Grono.net - w swoim czasie jeden z popularniejszych serwisów społecznościowych w Polsce - przekroczył wreszcie poziom 2 milionów zarejestrowanych użytkowników. Czy tak naprawdę jest się z czego cieszyć? Czy to dobry wynik, jak na tak dojrzały serwis?
Grono.net - w swoim czasie jeden z popularniejszych serwisów społecznościowych w Polsce - przekroczył wreszcie poziom 2 milionów zarejestrowanych użytkowników. Czy tak naprawdę jest się z czego cieszyć? Czy to dobry wynik, jak na tak dojrzały serwis?
O Gronie nie mówi się prawie wcale, a jeżeli już - to źle. Z resztą nie bez powodu. Rzadko się zdarza, żeby kolejne zmiany wyglądu serwisu społecznościowego były przyjmowane tak jednogłośnie i zgodnie. Użytkownicy oceniają je zazwyczaj źle. Ich zdania nie zmienia nawet wprowadzanie nowych brakujących funkcji.
Wygląda jednak na to, że właściciele tego serwisu społecznościowego są zadowoleni z osiąganych wyników i obranego kierunku prac. Podobno w ciągu jednego dnia, w Gronie przybywa ponad tysiąc nowych użytkowników.

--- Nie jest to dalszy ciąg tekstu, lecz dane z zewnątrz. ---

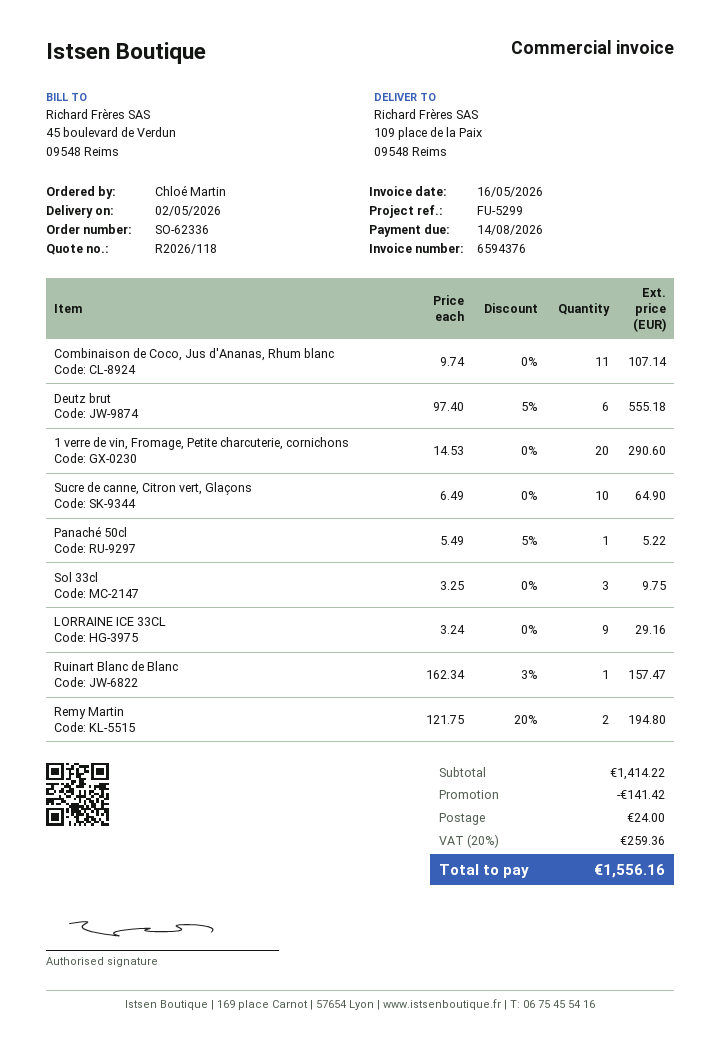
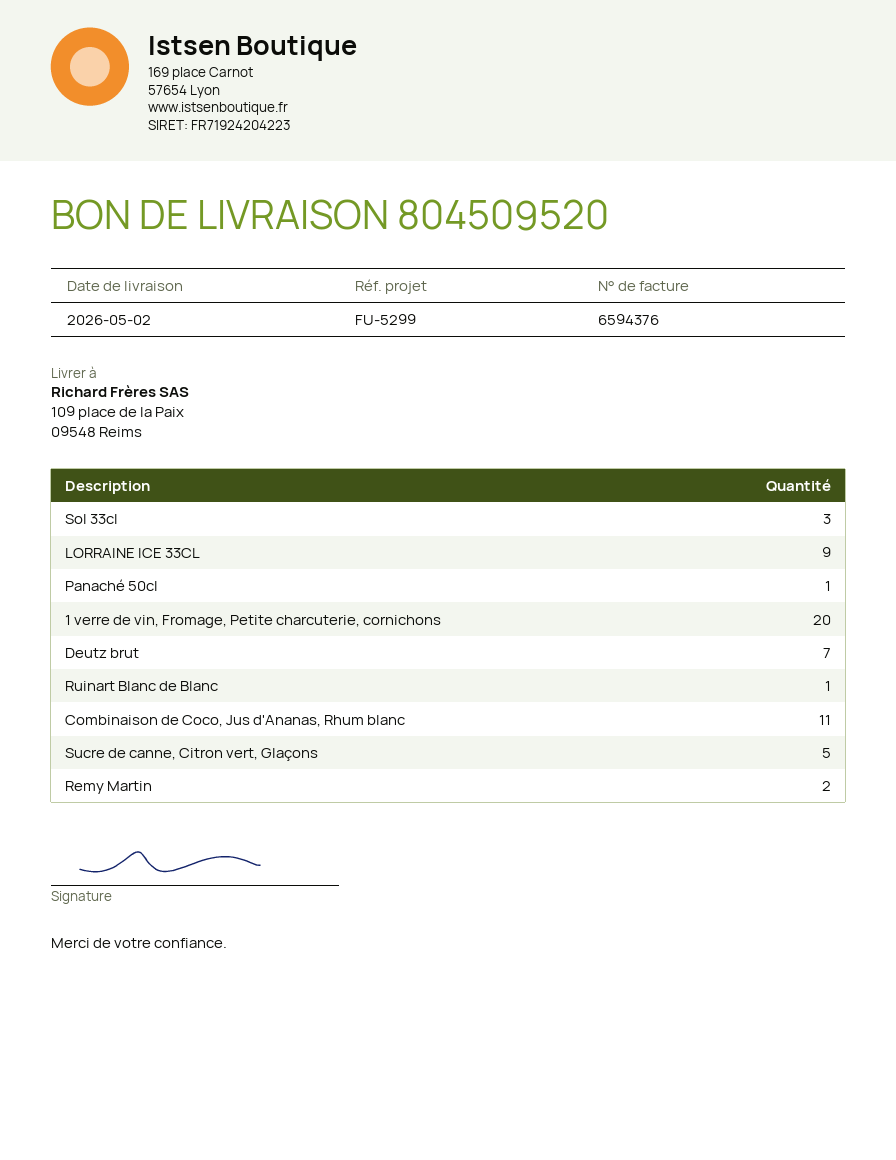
Deutz brut: 6 -> 7
Sucre de canne, Citron vert, Glaçons: 10 -> 5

Zastanawiające jest jednak to, że nikt nie zauważa jednego - "grona tematyczne" od czasu zmiany wyglądu i układu serwisu umierają. Wszystko dlatego, że aby sprawdzić czy dodano nowe tematy lub posty, konieczne jest wykonanie kilku kliknięć, a wcześniej informacje te znajdowały się na stronie głównej.
Mam wątpliwości, czy fakt zarejestrowania się dwumilionowego użytkownika jest powodem do radości w przypadku Grona. Wynik ten nie należy do powalających, patrząc na to, jak rozwija się konkurencja. Wszystko można zwalić na Naszą-Klasę, albo... na kryzys.